[Opening Given information section]
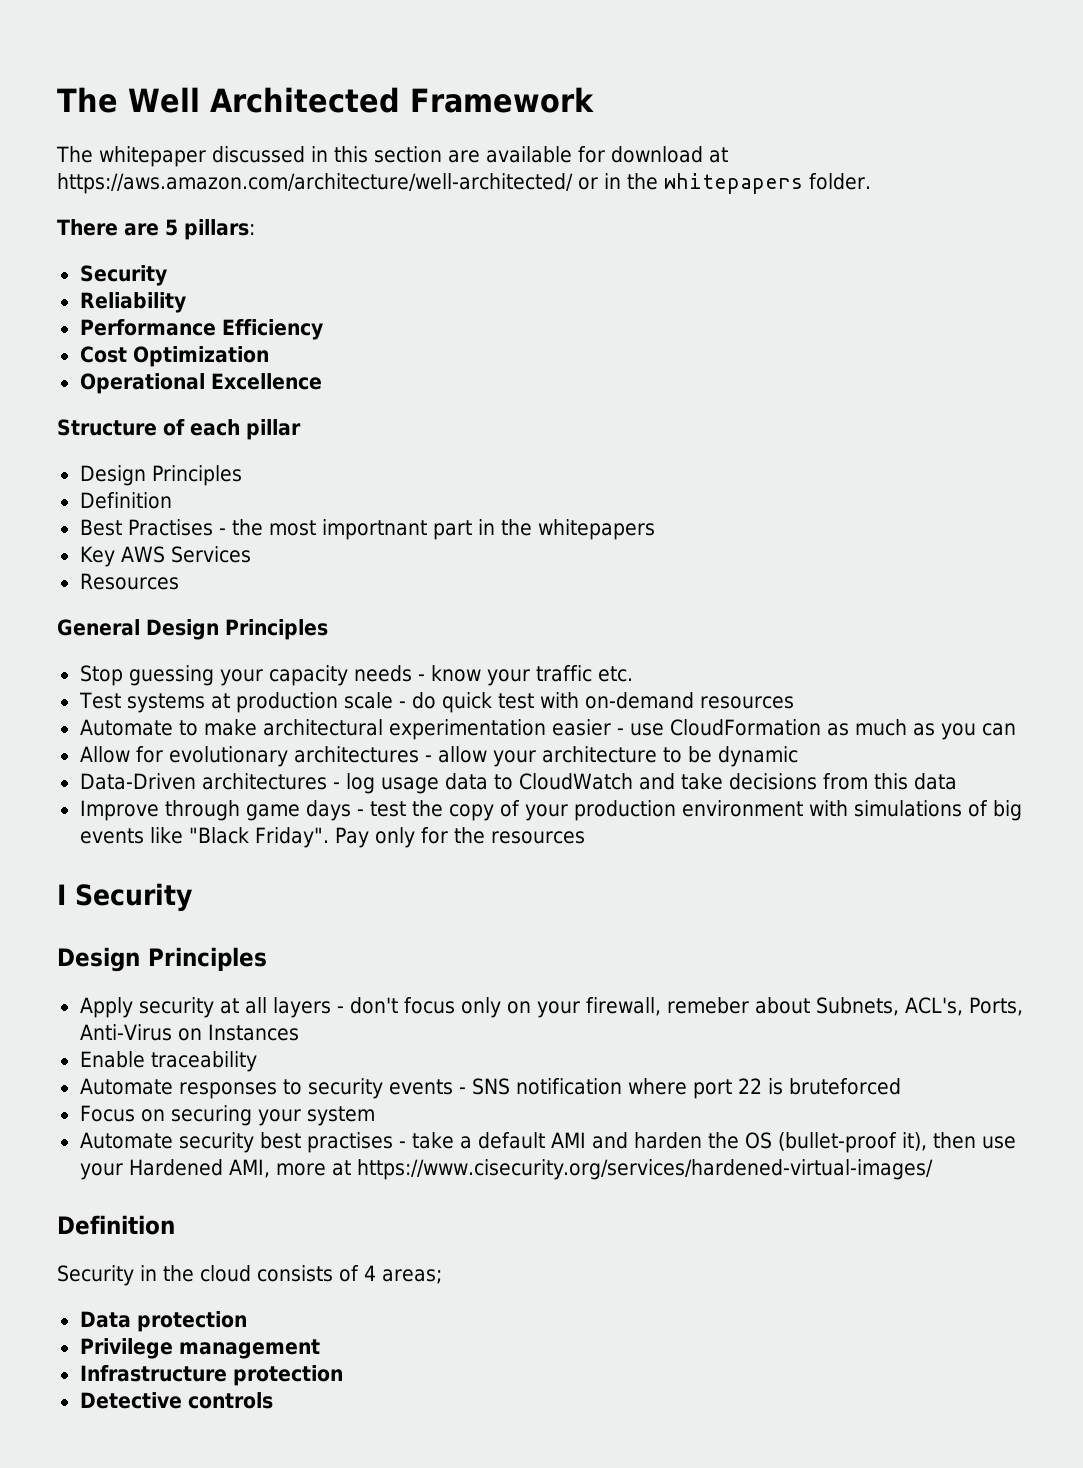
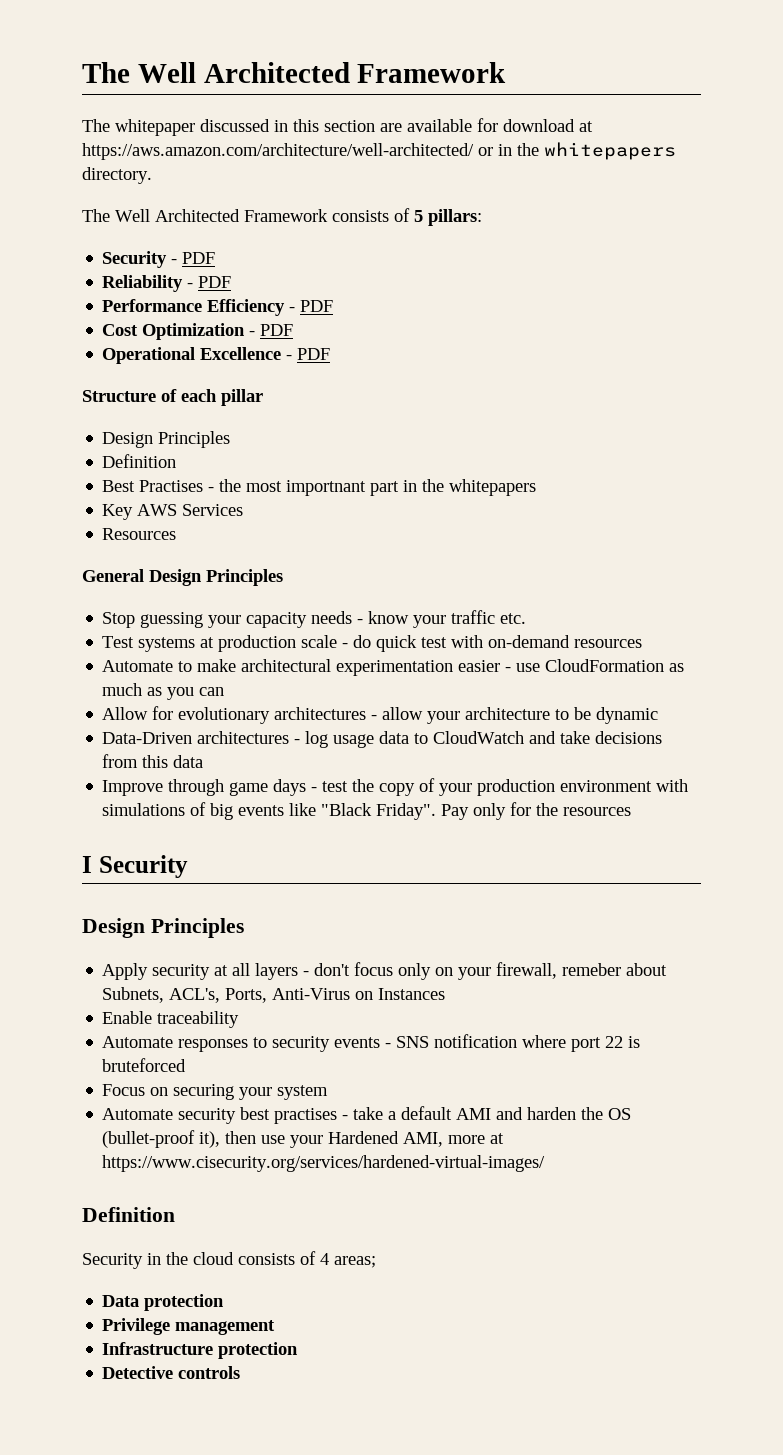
- The whitepaper discussed in this section are available for download at https://aws.amazon.com/architecture/well-architected/ or in the whitepapers folder.
- There are 5 pillars:
- Security
+ The whitepaper discussed in this section are available for download at https://aws.amazon.com/architecture/well-architected/ or in the whitepapers directory.
+ The Well Architected Framework consists of 5 pillars:
+ Security - PDF
- Reliability
+ Reliability - PDF
- Performance Efficiency
+ Performance Efficiency - PDF
- Cost Optimization
+ Cost Optimization - PDF
- Operational Excellence
+ Operational Excellence - PDF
[Closing Given information section]
▸ **Work instruction**
Please return exactly the lines that run from the line with "Efficiency - PDF" through the end of the records above, both included, and nothing more.

▸ **Written response**
+ Performance Efficiency - PDF
- Cost Optimization
+ Cost Optimization - PDF
- Operational Excellence
+ Operational Excellence - PDF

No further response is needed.